Yazımızda daha önce de belirtiğimiz gibi kuvvetin oluşabilmesi için bir cismin kütlesinin olması gerekir. Bunun nedeni kuvvetin formülü olan “F=ma” formülündendir. Yani kuvvetin oluşabilmesi içim “m” kütleli bir cisme “a” ivmesinin etki etmesi gerekir. Ya da eğer “m” kütleli bir cisimde “F” kuvveti varsa bu cisimde bir “a” ivmesi meydana getirir.
Kuvvet Çeşitleri
1 Temaslı Kuvvetler; Bu kuvvetler iki cismin arasındaki fiziksel temas sonucu ortaya çıkan kuvvetlerdir. Topa vurmak temaslı kuvvetlere bir örnektir. Kapalı bir kaptaki gazın çeperlere uyguladığı kuvvetler ya da oturduğumuzda koltuğa uyguladığımız kuvvet temaslı kuvvetlere örnek olarak gösterilebilir.

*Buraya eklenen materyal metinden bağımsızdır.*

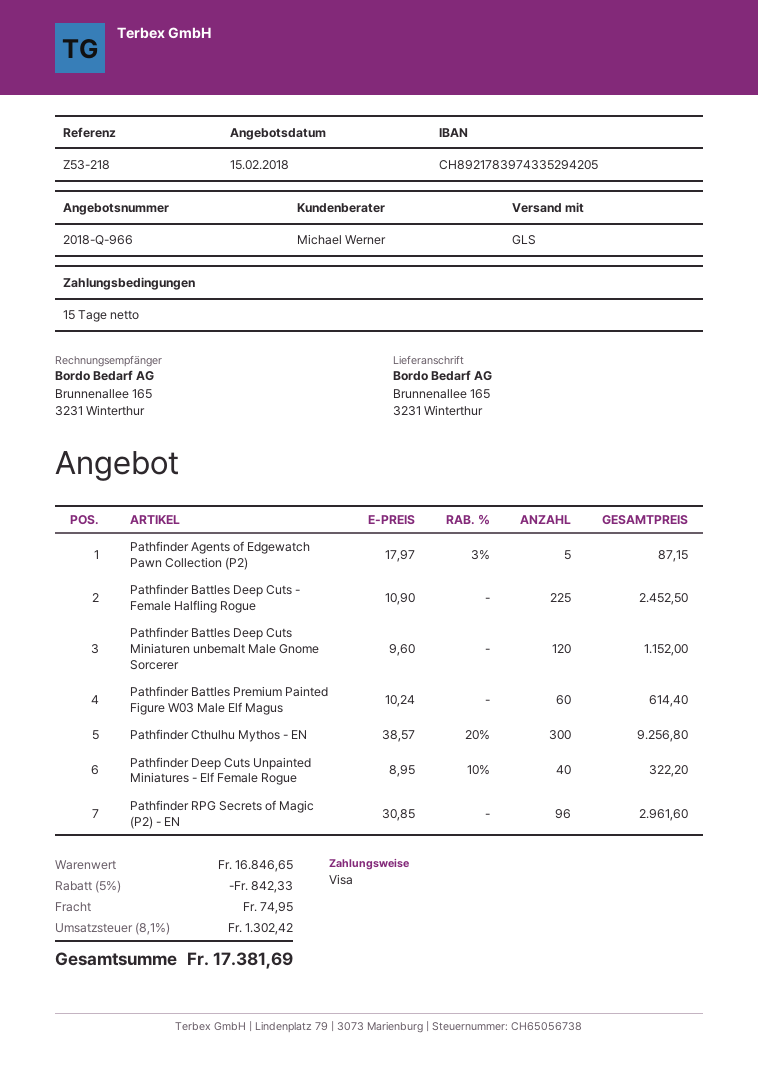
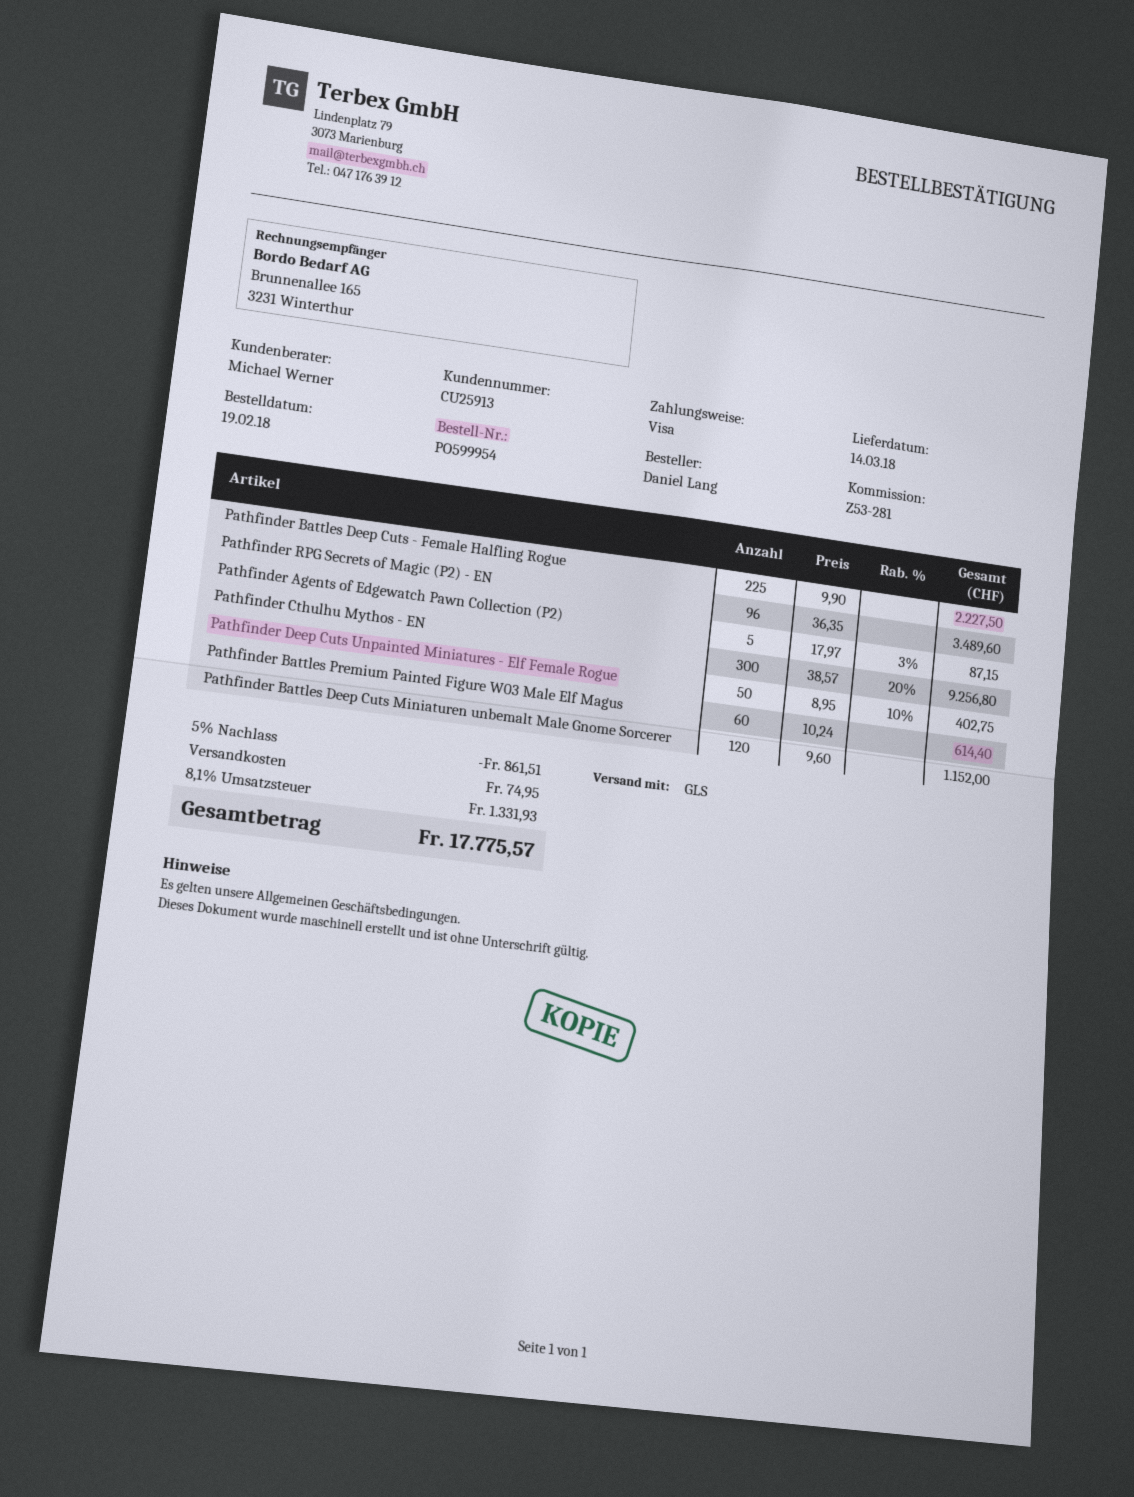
reference: Z53-218 -> Z53-281
Pathfinder Battles Deep Cuts - Female Halfling Rogue: 225 x 10.90 = 2452.50 -> 225 x 9.90 = 2227.50
Pathfinder Deep Cuts Unpainted Miniatures - Elf Female Rogue: 40 x 8.95 - 10% = 322.20 -> 50 x 8.95 - 10% = 402.75
Pathfinder RPG Secrets of Magic (P2) - EN: 96 x 30.85 = 2961.60 -> 96 x 36.35 = 3489.60
discount: 5% = 842.33 -> 5% = 861.51
tax: 8.1% = 1302.42 -> 8.1% = 1331.93
total: 17381.69 -> 17775.57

2 Alan Kuvvetleri; Alan Kuvvetleri için cisimlerin birbirine temas etmesi gerekmez. Gezegenlerin birbirine olan çekim kuvvetleri, elektrik yüklerinin birbirine uyguladığı kuvvetler ya da gündelik hayatta görme ihtimalim izin en çok olduğu mıknatısın demiri çekmesi, alan kuvvetlere örnek olarak gösterilebilir.
Temel Kuvvetler
Alan kuvvetleri ile değme kuvvetleri arasındaki fark pratikte o kadar da keskin değildir. Gelişen mikroskobik modellemelerle iki sınıflandırma da birleştirilmiş ve Temel Kuvvetler adı altında yeni bir kuvvet sınıflandırması oluşturulmuştur.

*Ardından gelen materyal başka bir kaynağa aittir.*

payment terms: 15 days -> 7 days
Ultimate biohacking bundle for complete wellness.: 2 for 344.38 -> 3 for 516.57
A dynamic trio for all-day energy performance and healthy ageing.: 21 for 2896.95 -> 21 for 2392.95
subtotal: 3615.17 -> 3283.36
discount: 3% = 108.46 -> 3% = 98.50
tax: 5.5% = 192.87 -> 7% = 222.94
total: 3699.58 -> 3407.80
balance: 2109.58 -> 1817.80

- Kütle çekim kuvvetleri; iki cismin kütlelerinden dolayı birbirlerine uyguladıkları çekim kuvvetleridir.
- Elektromanyetik kuvvetler; durgun veya hareketli iki yüklü parçacığın yüklerinden dolayı birbirlerine uyguladıkları itme veya çekme kuvvetleridir.
- Atom-altı parçacıklar arasında görülen, şiddetleri büyük çekme kuvvetleri.
- Zayıf nükleer kuvvetler; belli radyoaktif bozulmalar da ortaya çıkan kuvvetlerdir .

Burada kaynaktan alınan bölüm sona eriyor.